Поэтому пусть произведение искусства встречают молчанием, как это было в те дни, на которые литераторы все еще указывают как на времена, когда искусство было в своем апогее. И здесь мы наталкиваемся на бесконечно повторяемую апологию существования критика и видим, как оно абсурдно. Критик считает себя пиявкой, необходимой для здоровья художника, и пишет, что способствует благу искусства. Но тем же росчерком пера он оплакивает упадок вокруг себя и объявляет, что лучшие вещи были созданы, когда его не было для оказания помощи. Нет, пусть критиков не будет! Они не «необходимое зло», но зло совершенно ненужное, хотя и безусловное зло.
Вред они приносят, а не пользу.
Имея средства развивать свои глупости, они распространяют повсюду предрассудки; к услугам критиков газеты, и через них они предостерегают тысячи людей против произведений, которых те еще не видели. […]
Посредственность, которой лестно превозносить посредственность, принимая мистификацию за мастерство, погружается во мглу дилетантизма и, получив звание знатока, кончает дни свои в полной зауми, среди старого хлама.
«Вкус» давно уже путают со способностями. Его признают достаточным основанием для суждения о музыке, поэзии и живописи. Искусство легкомысленно считают делом личного мнения, и современная цивилизация больше не признает того, что в основе искусства лежат законы, столь же твердые и точные, как в науке.
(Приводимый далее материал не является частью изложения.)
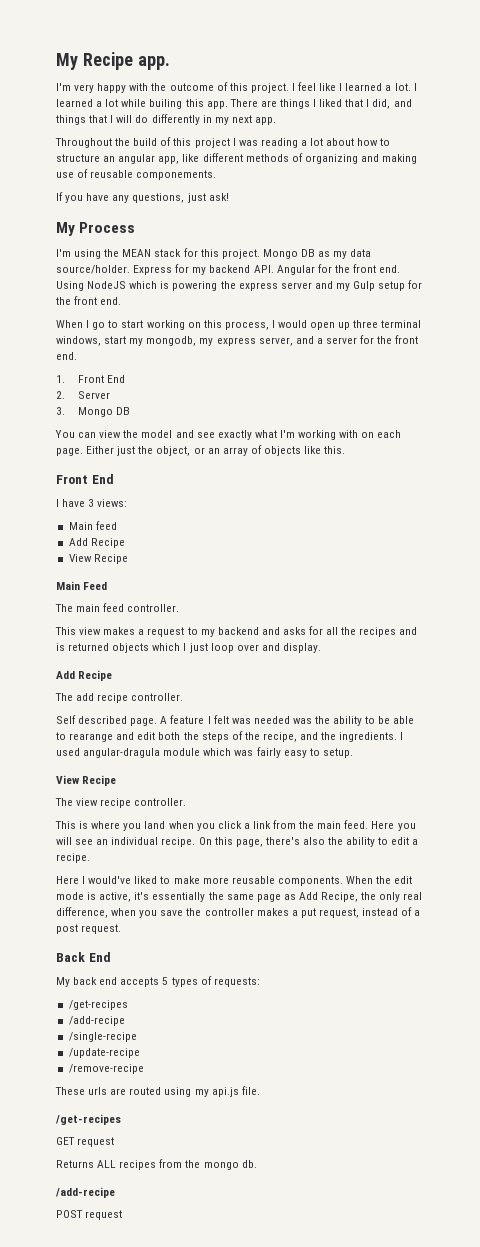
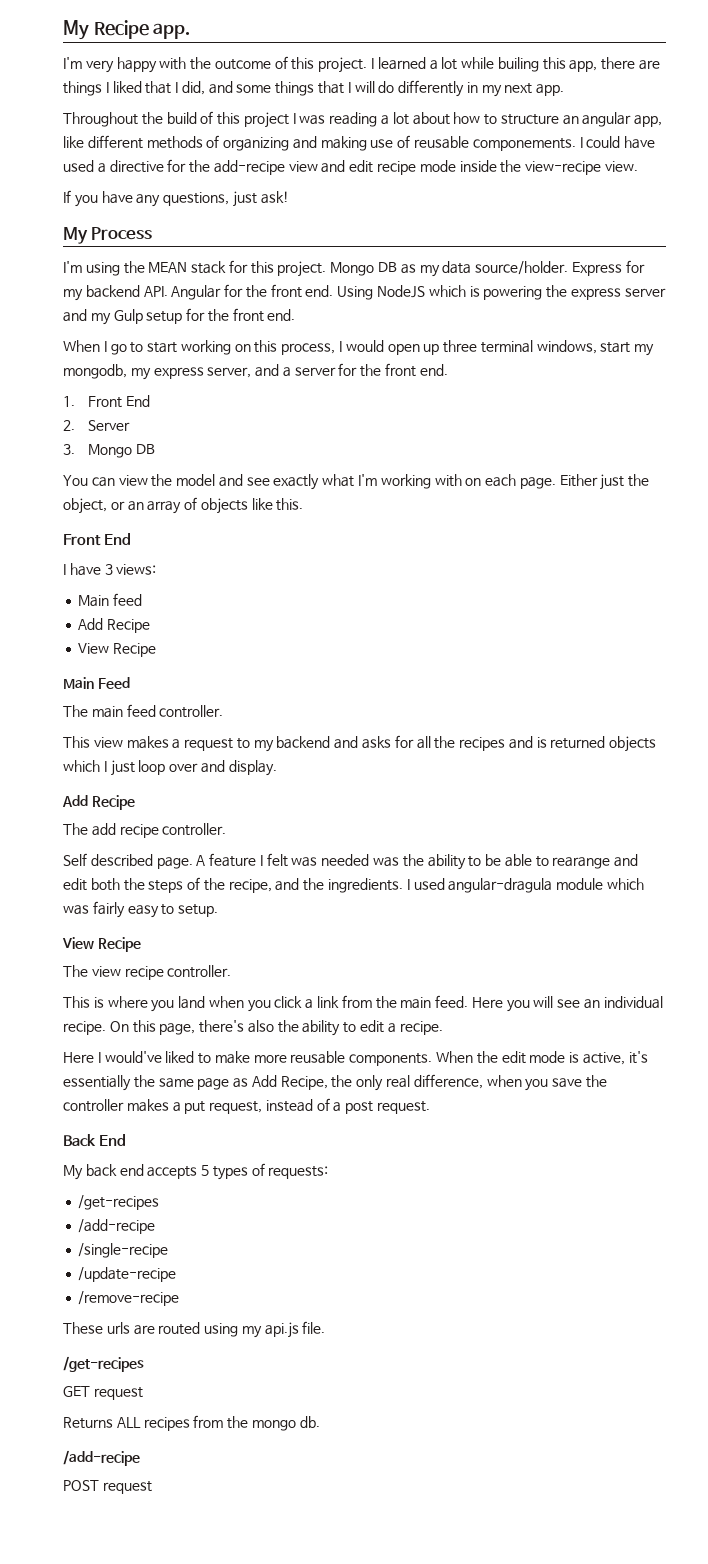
[298,82,417,91] feel like I learned a lot. I -> (375, 63) none
[206,99,258,109] app. There -> [569,57,636,72] app, there
(412, 103) none -> [236,84,272,93] some
(217, 175) none -> [579,136,656,149] [63,159,638,175] I could have used a directive for the add-recipe view and edit recipe mode inside the view-recipe view.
Тогда как ни один культурный человек не станет претендовать на то, что он инженер, математик или астроном, и поэтому спокойно помалкивает об этих предметах, но он ужасно обиделся бы, если ему сказать, что он не имеет основания говорить о том, что, по его мнению, относится к области «Вкуса». Таким образом, он неизбежно становится опорой критика — причины и результата своего собственного невежества и тщеславия! Его слишком привлекает обаяние такой позы, и он с радостью находит этому оправдание. Скромность и здравый смысл ничем больше не возмущаются, и настает век господства «Вкуса».
Замысел очень прост: галереи должны быть открыты по воскресеньям, и публика, которую оттащили от пива смотреть Британский музей, обязана восторгаться мраморами Элджина и ценить то, что ранние итальянцы сделали для очищения их жаждущих душ!… А толкователь величайших достижений искусства чувствует себя перед ними вполне в своей сфере и развивает учение о том, что произведения Рафаэля доступны каждому зеваке, если только он пойдет за Рёскиным или в провинции будет слушать Колвина. Народ поистине просвещается на широкой основе «Вкуса», и неважно, какой именно «джентльмен и ученый» возьмется за это.
Только красноречие поведет их вперед, и самый плодовитый писатель или самый словоохотливый говорун неизбежно станет их учителем.
Гринвичская обсерватория под руководством аптекаря! Медицинское общество с Теннисоном в качестве президента! — безумие этого мы поймем. Но художественная школа, возглавляемая литератором, — никого не беспокоит. […]
И все же Рёскин стоит особняком, его сочинения — это действительно искусство, но его искусство — недостойно его сочинений…
Самая большая нелепость в том, что м-р Рёскин проповедует молодежи то, что сам сделать не может! Зачем, неудовлетворенный своим собственным даром, он решил избрать путь невежества, сорок лет разглагольствуя о том, что он никогда не мог свершить!
Пусть он откажется от своей теперешней кафедры и займет кафедру этики в университете. Он имеет право на свои лавры как мастер английской литературы, тогда как популяризируя картины, он остается петрушкой в живописи.